## Task to carry out
Scan the following material for the string "news" and copy each line in which it appears.

========

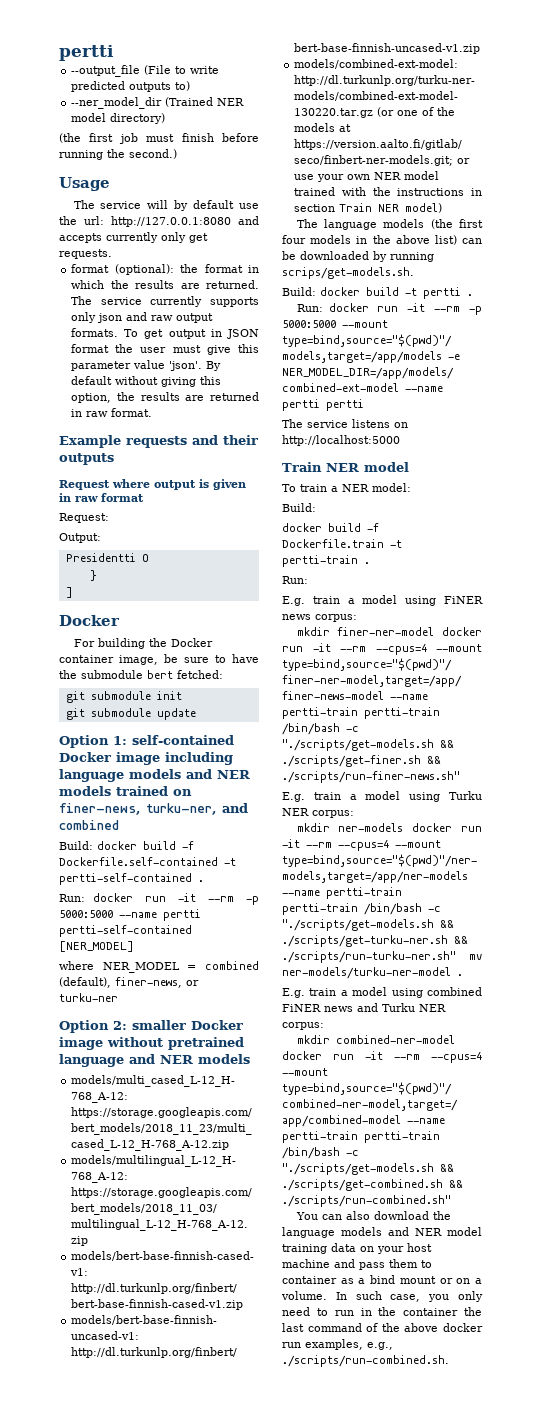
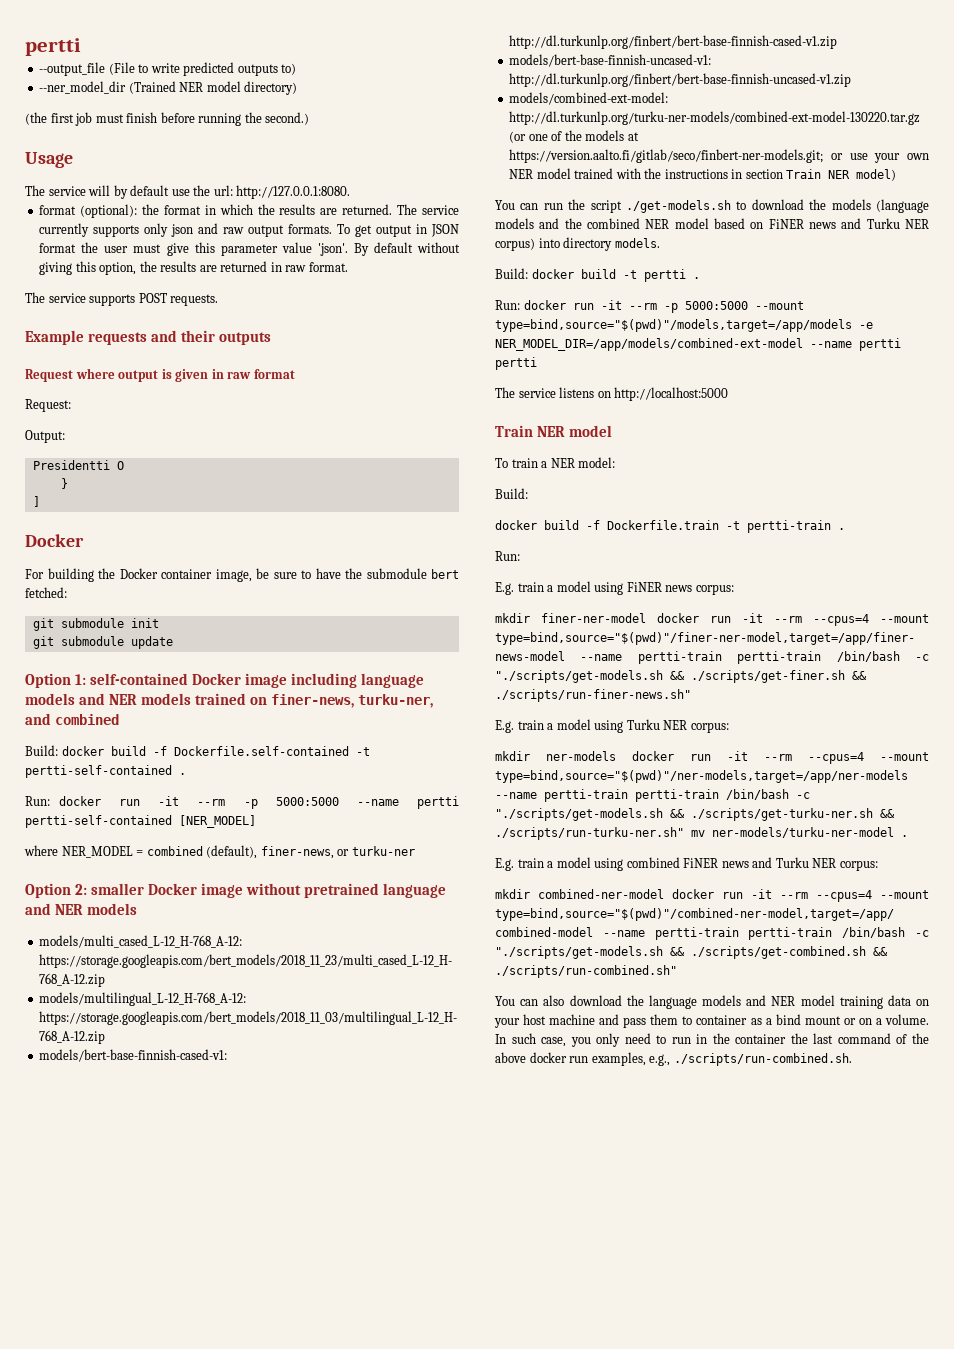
[111,216,259,227] [59,232,208,243] [59,249,112,259] http://127.0.0.1:8080 and accepts currently only get requests. -> [236,185,351,199] http://127.0.0.1:8080.
(153, 412) none -> [25,292,219,306] // The service supports POST requests.
[296,219,483,230] [282,235,482,245] [282,251,434,262] [282,267,414,279] The language models (the first four models in the above list) can be downloaded by running scrips/get-models.sh. -> [495,199,929,213] [495,218,929,229] [495,237,660,251] You can run the script ./get-models.sh to download the models (language models and the combined NER model based on FiNER news and Turku NER corpus) into directory models.

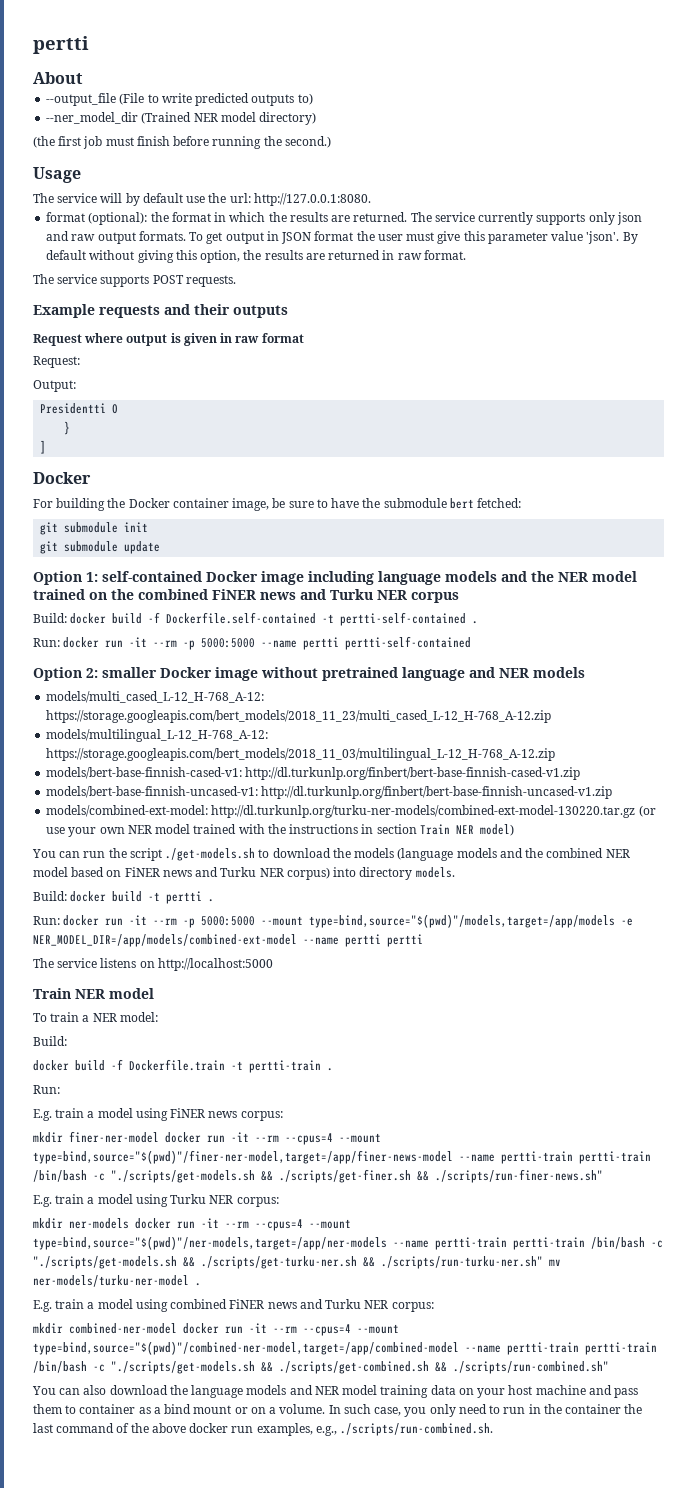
[25,38,81,56] pertti -> [33,36,89,54] [33,72,83,84] pertti // About
[109,693,434,708] [25,713,120,725] NER models trained on finer-news, turku-ner, and combined -> [531,571,637,582] [33,589,459,603] the NER model trained on the combined FiNER news and Turku NER corpus
[179,815,256,828] [24,845,415,859] [NER_MODEL] // where NER_MODEL = combined (default), finer-news, or turku-ner -> (472, 643) none
[528,130,639,141] [509,149,843,163] one of the models at https://version.aalto.fi/gitlab/seco/finbert-ner-models.git; or -> (656, 811) none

========

## Task response
[296,219,483,230] [282,235,482,245] [282,251,434,262] [282,267,414,279] The language models (the first four models in the above list) can be downloaded by running scrips/get-models.sh. -> [495,199,929,213] [495,218,929,229] [495,237,660,251] You can run the script ./get-models.sh to download the models (language models and the combined NER model based on FiNER news and Turku NER corpus) into directory models.
[109,693,434,708] [25,713,120,725] NER models trained on finer-news, turku-ner, and combined -> [531,571,637,582] [33,589,459,603] the NER model trained on the combined FiNER news and Turku NER corpus
[179,815,256,828] [24,845,415,859] [NER_MODEL] // where NER_MODEL = combined (default), finer-news, or turku-ner -> (472, 643) none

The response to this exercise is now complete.